Although Table 1 demonstrates that the current version of our spectral-matching framework with HPF spectra is performing reliably, we discuss a number of future work topics here that could further improve its performance. This includes correcting the spectra for tellurics using dedicated telluric-removal software, which could unlock the use of other HPF orders for spectral parameter inference. Further, more thorough performance testing is needed at low S/N levels. We have explicitly left this as future work, as all of the spectra in the current library and the spectrum of G 9-40 were all of high S/N (library spectra are all higher than S/N > 162, and the G 9-40 spectrum used has an S/N = 148). Additionally, the algorithm can only infer parameters that are within the bounds of the stellar library. As such, we plan to extend the library to cooler M dwarfs to enable robust spectral parameter estimation of late-type M dwarfs using HPF spectra. Finally, as further noted above, the observed spectral residuals are completely dominated by astrophysical systematics. In the future, we plan to investigate the possibility of adapting the Starfish code (Czekala et al. 2015) to the spectral-matching framework discussed here. Starfish implements a flexible Gaussian process interpolator capable of deriving spectral parameters and posteriors from observed spectra given a spectral library while self-consistently accounting for correlated errors in the interpolation between library spectra.

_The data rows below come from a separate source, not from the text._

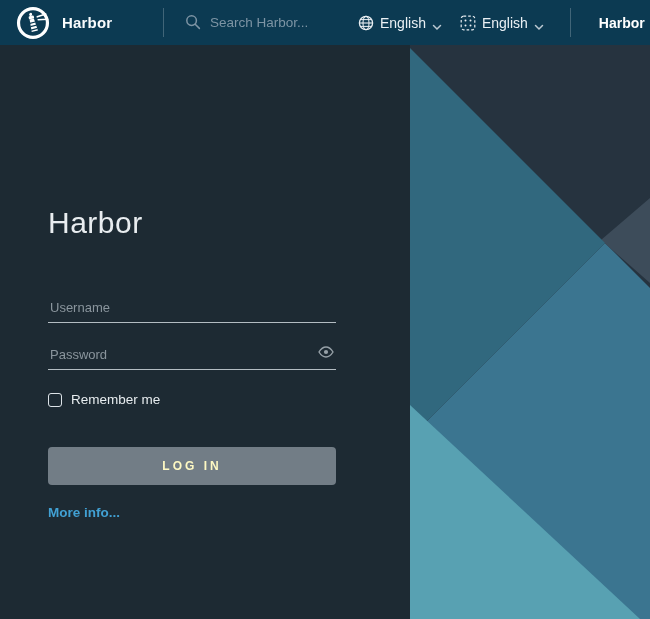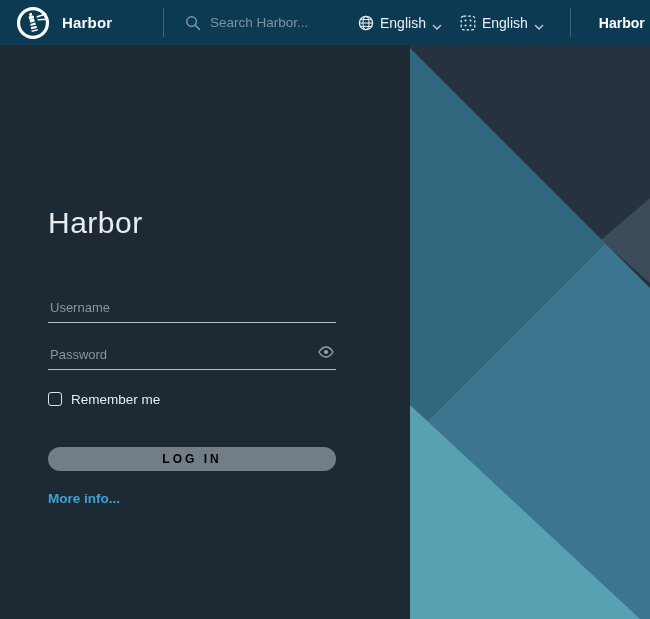"Search Harbor..." .search-wrap { align-items: center -> none }
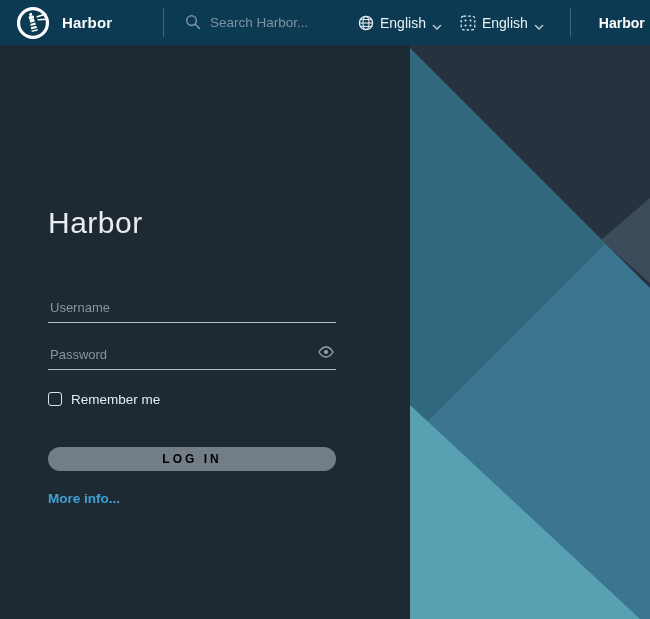"Remember me" .remember-row { align-items: flex-start -> flex-end }
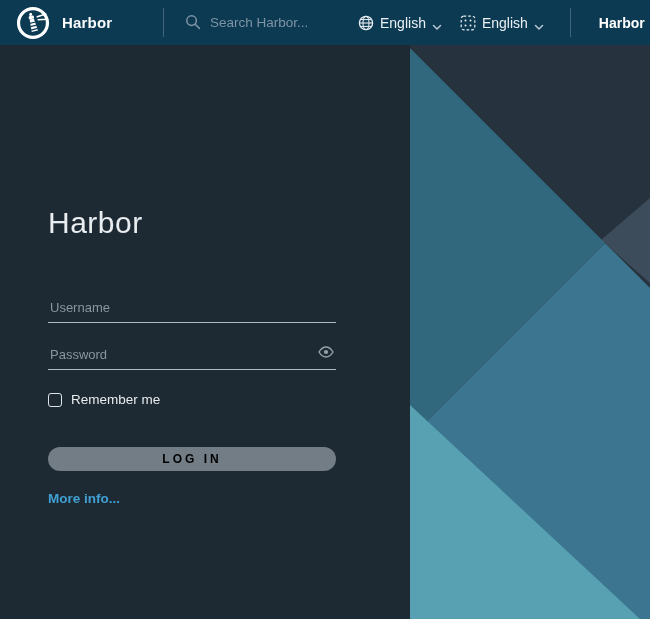"LOG IN" .login-button { border-radius: 13px -> 4px; color: #000000 -> #fef9c3; height: 24px -> 38px }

3.2. Spectral Energy Distribution and Isochrone Fitting

To estimate the mass, radius, and age of G 9-40, we use EXOFASTv2 to perform a spectral energy distribution (SED) and isochrone fit to the available literature photometry (see Table 2), using the Gaia parallax and the spectroscopically determined stellar parameters discussed in the previous subsection as Gaussian priors. EXOFASTv2 uses the BT-NextGen Model grid of theoretical spectra (Allard et al. 2012) and the Mesa Isochrones and Stellar Tracks (MIST; Choi et al. 2016; Dotter 2016) to fit the SED and derive model-dependent stellar parameters. To test the consistency of our spectroscopic log g measurement from our spectral-matching algorithm, we use the same log g = 4.909 value as a starting point for our SED analysis but do not impose a strict prior, to minimize biases on the inferred evolutionary state, mass, and radius of the star (see, e.g., Torres et al. 2012). Figure 5 shows the resulting SED fit. The derived model-dependent stellar parameters show good agreement with the spectroscopic values derived from the HPF spectra from the previous subsection.

Figure 5.

Figure 5. Spectral energy distribution model of G 9-40. The gray line is the raw BT-NextGen model, and the black line is the model smoothed with a boxcar average of 10 points. The SED was fit with EXOFASTv2 using the distance inferred from Gaia. The error bars in wavelength reflect the bandwidth of the respective photometric filter, and the error bars in flux reflect the measurement uncertainty. The blue circles are the points on the best-fitting model corresponding to the midpoint of each photometric filter. The resulting stellar parameters are summarized in Table 2.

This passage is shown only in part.